Former Palestinian Negotiator Traces Historical Roots of Israel-Palestine Conflict

In the first of a three-lecture series, Dr. Ahmad Samih Khalidi, a Palestinian diplomat, analyzed the history of the conflict, from the birth of the Zionist movement to the 1993 Oslo Accords.

Former Palestinian Negotiator Traces Historical Roots of Israel-Palestine Conflict
Khalidi represented the Palestine Liberation Organization at the 1993 Oslo Accords. Photo courtesy of Stacey Zhang ’26.

In 1993, Dr. Ahmad Samih Khalidi was negotiating for the Palestine Liberation Organization in Washington, D.C. Last Wednesday, over three decades later, he reflected on his experience in front of a packed room at the college. He described the origins of the contemporary Israel-Palestine conflict and reflected on his diplomatic involvement.

Khalidi, an associate fellow at the Center for Security Policy and former Palestinian negotiator at international conferences, spoke on Feb. 21 in the Lyceum. The lecture, titled “Palestine/Israel: How Did We Get Here? Nationalism, Colonial Intervention, and Catastrophe’s Aftermath,” was the first of a three-part series featuring Khalidi, who also spoke at the college last fall.

“The idea is to have a historically, contextually informed understanding of the current Israel-Palestine conflict, from a scholar in the field who has also long experience in diplomacy,” said Professor of History and Asian Languages and Civilizations Monica Ringer, who introduced Khalidi.

“Every history is pinned by where it begins,” Khalidi said, tracing the modern history of the Israel-Palestine conflict to the Dreyfus affair in France, in which a Jewish military officer was wrongly accused of committing treason — an event that signaled the dangerous position of Jews in European societies that coincided with a wave of pogroms in Eastern Europe.

Observing the Dreyfus affair as a foreign correspondent in Paris, Theodor Herzl, founding father of Zionism, began theorizing the necessity of a Jewish state, Khalidi said.

Khalidi connected Zionism, which started as a minor fringe movement, to the surge of European nationalism in the nineteenth century, speaking of the “nation-state zeitgeist” sweeping the continent. He talked about how both philosemitism (pro-Jewish sentiment) and antisemitism drove the start of the “emotional political project” of Zionism, and the irreconcilability of competing claims to the same land.

He also quoted political leaders such as David Ben-Gurion and Winston Churchill, and explained key events in the history of Israel-Palestine, such as the 1917 Balfour Declaration, announcing the British government’s support for a Jewish state in Palestine, and the 1948 Arab-Israeli War, which resulted in the establishment of the state of Israel.

He spoke of the Nakba, or “the catastrophe” amid the 1948 war — the ethnic cleansing of 750,000 Palestinians — using the collective pronoun “we,” anchoring his personal connection to the history of Palestinian dispossession.

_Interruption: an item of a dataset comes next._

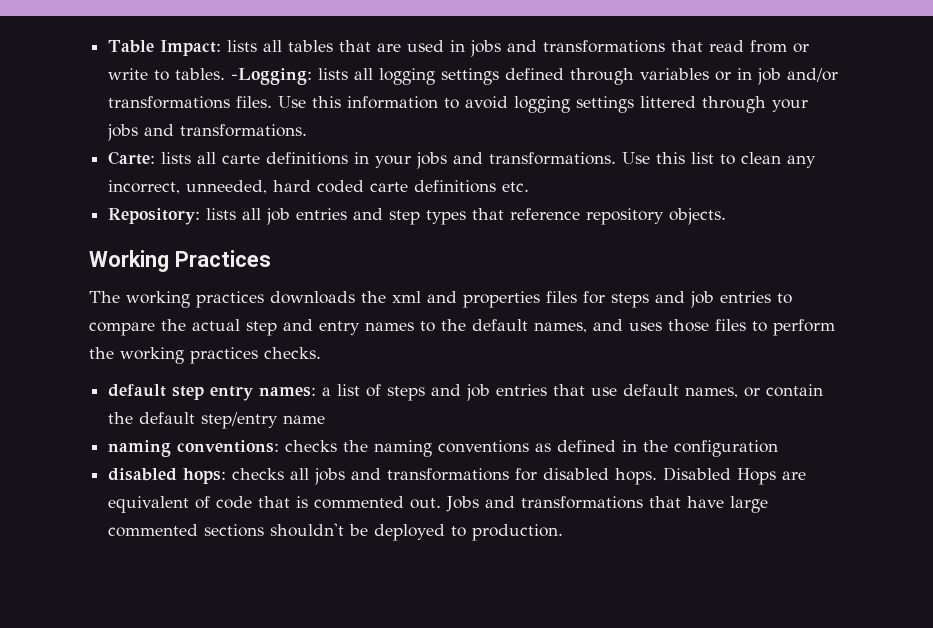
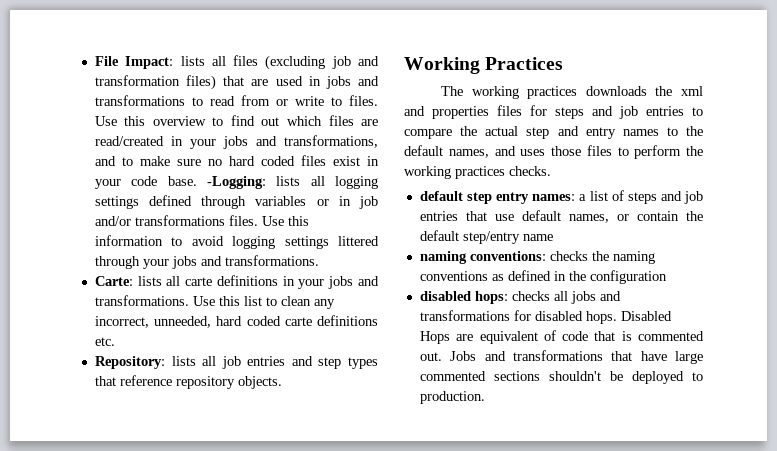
- Table Impact: lists all tables that are used in jobs and transformations that read from or write to tables.
+ File Impact: lists all files (excluding job and transformation files) that are used in jobs and transformations to read from or write to files. Use this overview to find out which files are read/created in your jobs and transformations, and to make sure no hard coded files exist in your code base.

Khalidi hails from a prominent Palestinian family, and his ancestors include multiple mayors of Jerusalem during the Ottoman period. Palestine is the “world’s most long-lasting refugee problem,” Khalidi said — Gazans in particular were “exiles on their own national soil.”

“There’s nothing complex or hard-to-grasp about this conflict,” Khalidi said. “All of Palestine has been re-occupied … every single Palestinian is either an exile or under Israeli domination or control.”

In response to student questions, Khalidi lamented the seeming impossibility of a two-state solution for Israel-Palestine, despite acknowledging that the solution was “desirable,” and a “fond lynchpin” in international relations. He said that, despite popular misconception, the 1993 Oslo Accords — where he represented the Palestine Liberation Organization (PLO) as a negotiator — was not the basis of a two-state solution (he described the event as feeling like an “acid-trip-induced-delirium”).

There was an inherent asymmetry present in negotiations, he noted, where the rightful existence of an Israeli state was unquestionably recognized by both sides, but the PLO was simply recognized as the “voice” of the Palestinian people, with no mention of a Palestinian state. Seen as sympathetic to Israel, the Americans were perceived as an “obstacle” to diplomacy, as Palestinians felt that they were “negotiating with one side against two.”

Additionally, he spoke of “how catastrophes create their own unforeseen consequences,” referring to how the trauma of European antisemitism sparked an ongoing cycle of violence and dispossession in Palestine.

Attendees appreciated Khalidi’s perspective in the context of the college’s response to the war.

“I think it’s quite important to have some[one] like [Khalidi] speak, especially in a college that we know has been very wary of making public statements for Palestine or at least to acknowledge the death of Palestinians in Gaza,” said Susana Mosquera ’27.